A central theme of the report for the 2025 Davos summit was how ours truly is the age of billionaire colonialism. People who are wealthy today benefit not just from a history of brutal wealth extraction, but also from modern systems and structure that continue to transfer wealth from Global South to North. The result is that most billionaires (68%, who hold 77% of total billionaire wealth) live in the rich countries of the North, despite these being home to just one-fifth of the global population.
Slavery and empire
The extracted wealth and riches from slavery and empire flowed mainly to European powers in the Global North. Colonisers subjected people to violence, enslavement, forced labour on white settlers' and multinationals' plantations, killings and extermination. In the Americas, for example, European colonisation, wiped out 90% of Indigenous peoples, reducing the global population by 10%. Colonial powers also extracted what experts today say amount to trillions from enslaved peoples (see a range of estimates in our report).
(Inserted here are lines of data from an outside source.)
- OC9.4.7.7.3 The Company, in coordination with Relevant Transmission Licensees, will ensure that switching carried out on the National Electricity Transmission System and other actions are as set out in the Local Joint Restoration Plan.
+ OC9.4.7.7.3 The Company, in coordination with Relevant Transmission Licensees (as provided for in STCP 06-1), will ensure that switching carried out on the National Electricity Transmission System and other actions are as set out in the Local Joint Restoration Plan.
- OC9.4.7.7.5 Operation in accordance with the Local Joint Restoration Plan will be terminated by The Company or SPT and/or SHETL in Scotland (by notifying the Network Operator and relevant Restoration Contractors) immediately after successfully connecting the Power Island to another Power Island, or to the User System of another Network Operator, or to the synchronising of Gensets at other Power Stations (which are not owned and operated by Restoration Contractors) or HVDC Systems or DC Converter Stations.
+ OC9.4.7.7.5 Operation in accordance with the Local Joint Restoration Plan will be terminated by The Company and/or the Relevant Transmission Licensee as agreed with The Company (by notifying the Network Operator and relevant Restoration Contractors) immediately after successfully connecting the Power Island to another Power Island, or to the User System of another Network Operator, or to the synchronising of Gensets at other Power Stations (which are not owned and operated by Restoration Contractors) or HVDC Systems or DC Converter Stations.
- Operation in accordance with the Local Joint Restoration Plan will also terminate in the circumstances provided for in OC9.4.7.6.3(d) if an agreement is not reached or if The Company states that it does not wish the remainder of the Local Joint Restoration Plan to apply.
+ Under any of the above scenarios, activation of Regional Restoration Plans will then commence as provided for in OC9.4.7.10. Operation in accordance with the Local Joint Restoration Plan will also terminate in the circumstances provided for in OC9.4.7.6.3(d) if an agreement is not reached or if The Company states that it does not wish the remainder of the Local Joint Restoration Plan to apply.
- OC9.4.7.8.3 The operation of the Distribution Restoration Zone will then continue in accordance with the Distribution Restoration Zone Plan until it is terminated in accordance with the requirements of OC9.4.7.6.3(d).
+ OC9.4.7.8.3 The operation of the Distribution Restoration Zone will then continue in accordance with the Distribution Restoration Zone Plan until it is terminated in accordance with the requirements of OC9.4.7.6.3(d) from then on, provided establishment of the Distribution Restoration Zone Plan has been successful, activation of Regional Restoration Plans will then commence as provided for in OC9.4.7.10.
For instance, it is estimated that 40% of Dutch economic growth in the 1770s can be traced to slavery and the slave trade.
Oxfam calculates that between 1765 and 1900, the richest 10% in the UK extracted wealth from India alone worth US$33.8 trillion in today's money. This would be enough to carpet the surface area of London in £50 notes almost four times over.
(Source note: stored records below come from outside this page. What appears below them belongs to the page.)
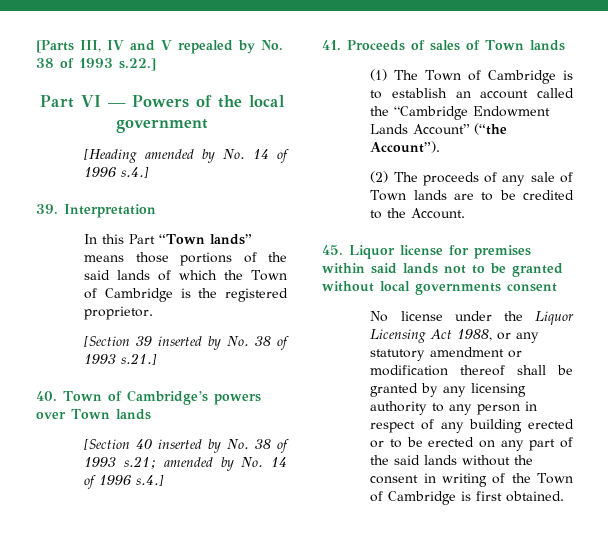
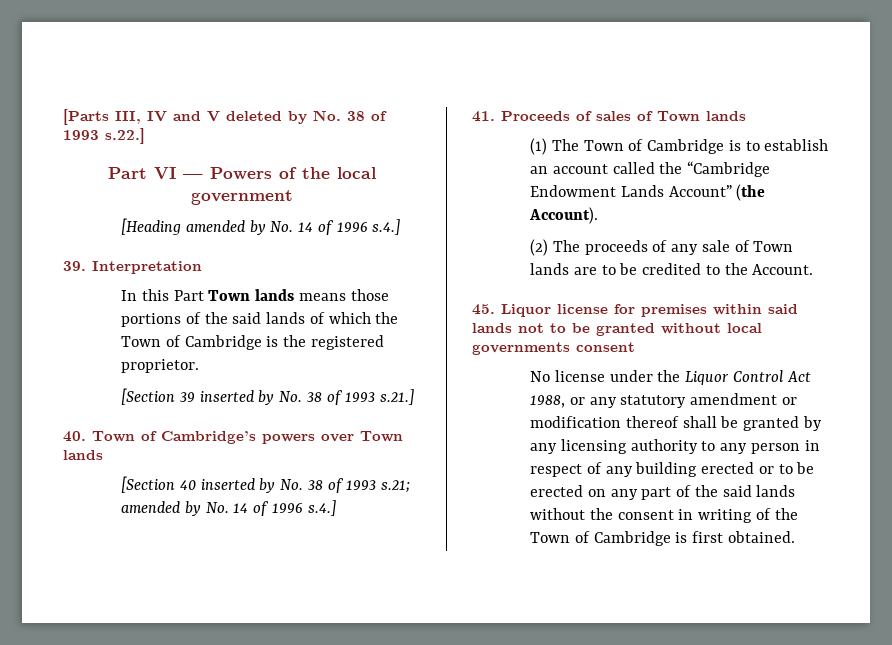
- [Parts III, IV and V repealed by No. 38 of 1993 s.22.]
+ [Parts III, IV and V deleted by No. 38 of 1993 s.22.]
- In this Part “Town lands” means those portions of the said lands of which the Town of Cambridge is the registered proprietor.
+ In this Part Town lands means those portions of the said lands of which the Town of Cambridge is the registered proprietor.
- (1) The Town of Cambridge is to establish an account called the “Cambridge Endowment Lands Account” (“the Account”).
+ (1) The Town of Cambridge is to establish an account called the “Cambridge Endowment Lands Account” (the Account).
- No license under the Liquor Licensing Act 1988, or any statutory amendment or modification thereof shall be granted by any licensing authority to any person in respect of any building erected or to be erected on any part of the said lands without the consent in writing of the Town of Cambridge is first obtained.
+ No license under the Liquor Control Act 1988, or any statutory amendment or modification thereof shall be granted by any licensing authority to any person in respect of any building erected or to be erected on any part of the said lands without the consent in writing of the Town of Cambridge is first obtained.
The main beneficiaries of such colonial extraction were the richest and the ruling classes in colonising countries, many of which were themselves highly economically unequal. For example, in Britain in 1820, the income share of a person in the richest 1% was 75 times that of a person in the poorest 50%. By 1900, when the British empire was at its height, the gap was 107 times greater.
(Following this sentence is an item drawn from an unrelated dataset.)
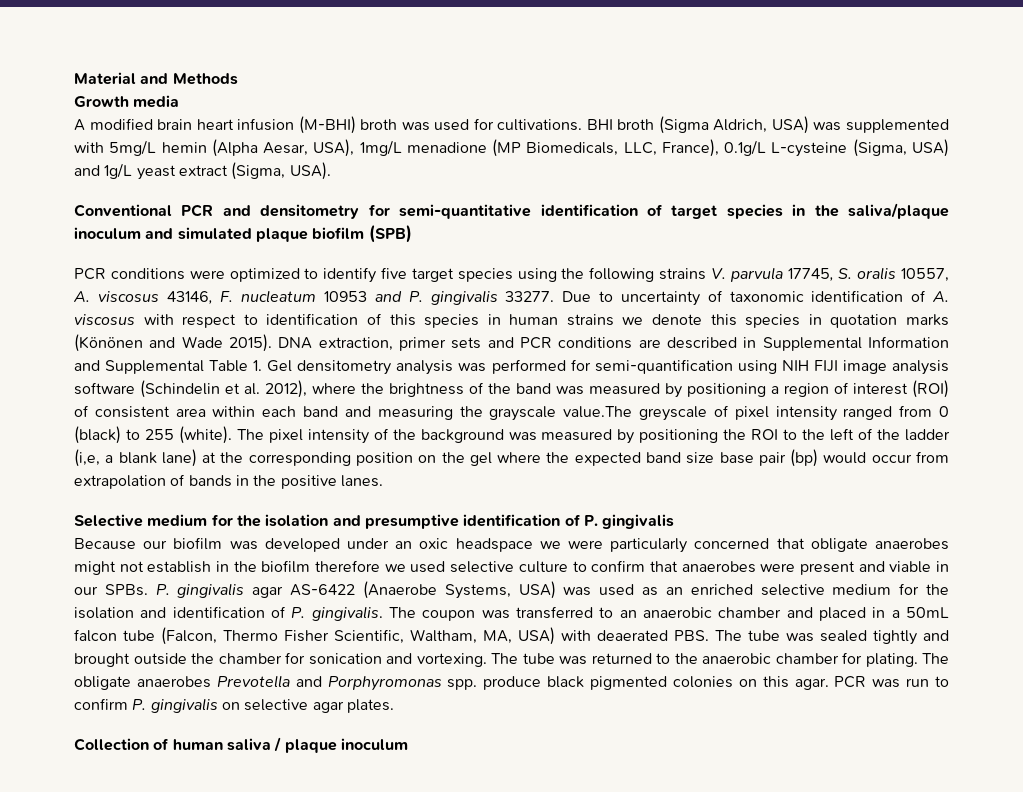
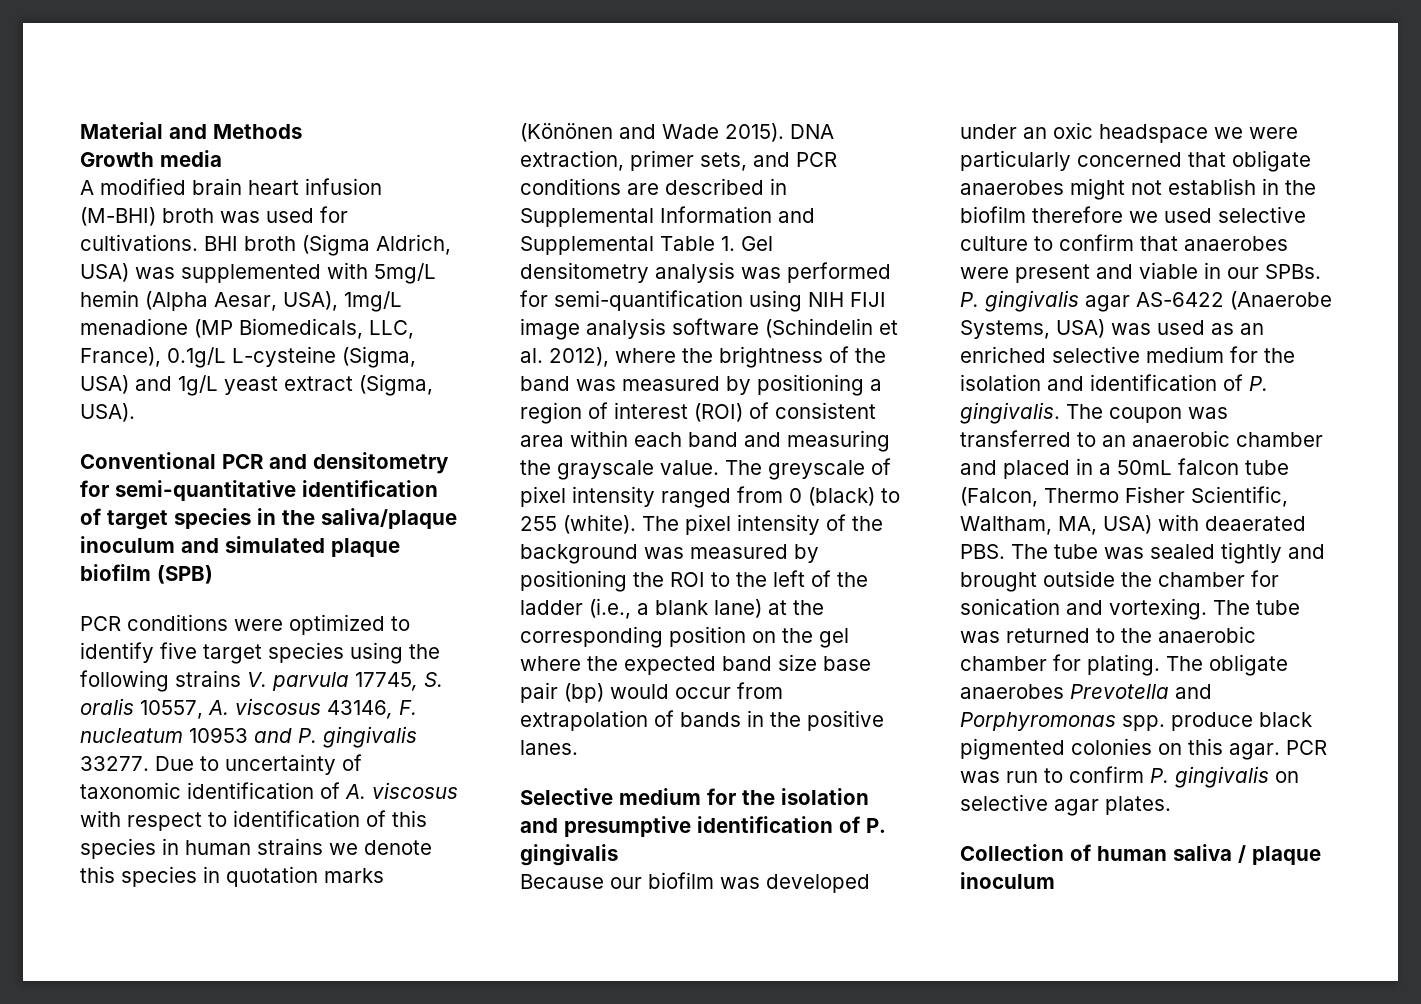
- DNA extraction, primer sets and PCR conditions are described in Supplemental Information and Supplemental Table 1. Gel densitometry analysis was performed for semi-quantification using NIH FIJI image analysis software (Schindelin et al. 2012), where the brightness of the band was measured by positioning a region of interest (ROI) of consistent area within each band and measuring the grayscale value.The greyscale of pixel intensity ranged from 0 (black) to 255 (white).
+ DNA extraction, primer sets, and PCR conditions are described in Supplemental Information and Supplemental Table 1. Gel densitometry analysis was performed for semi-quantification using NIH FIJI image analysis software (Schindelin et al. 2012), where the brightness of the band was measured by positioning a region of interest (ROI) of consistent area within each band and measuring the grayscale value. The greyscale of pixel intensity ranged from 0 (black) to 255 (white).
- The pixel intensity of the background was measured by positioning the ROI to the left of the ladder (i,e, a blank lane) at the corresponding position on the gel where the expected band size base pair (bp) would occur from extrapolation of bands in the positive lanes.
+ The pixel intensity of the background was measured by positioning the ROI to the left of the ladder (i.e., a blank lane) at the corresponding position on the gel where the expected band size base pair (bp) would occur from extrapolation of bands in the positive lanes.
Modern systems echo the colonial past
A core argument of the report is about how the repercussions of that colonial era are still felt today. That’s not just in our financial systems but in profound social-economic and political legacies that continue to shapes lives and entrench divisions around the world. The era fundamentally reconfigured social structures, weaponising characteristics such as race, gender and class to reinforce systems of extraction and oppression.
The legacy of this can be seen in wages in the Global South that are between 87% and 95% lower than wages in the North for work of equal skill. It is time to amplify the voices of those who have called for action to address this legacy of colonialism.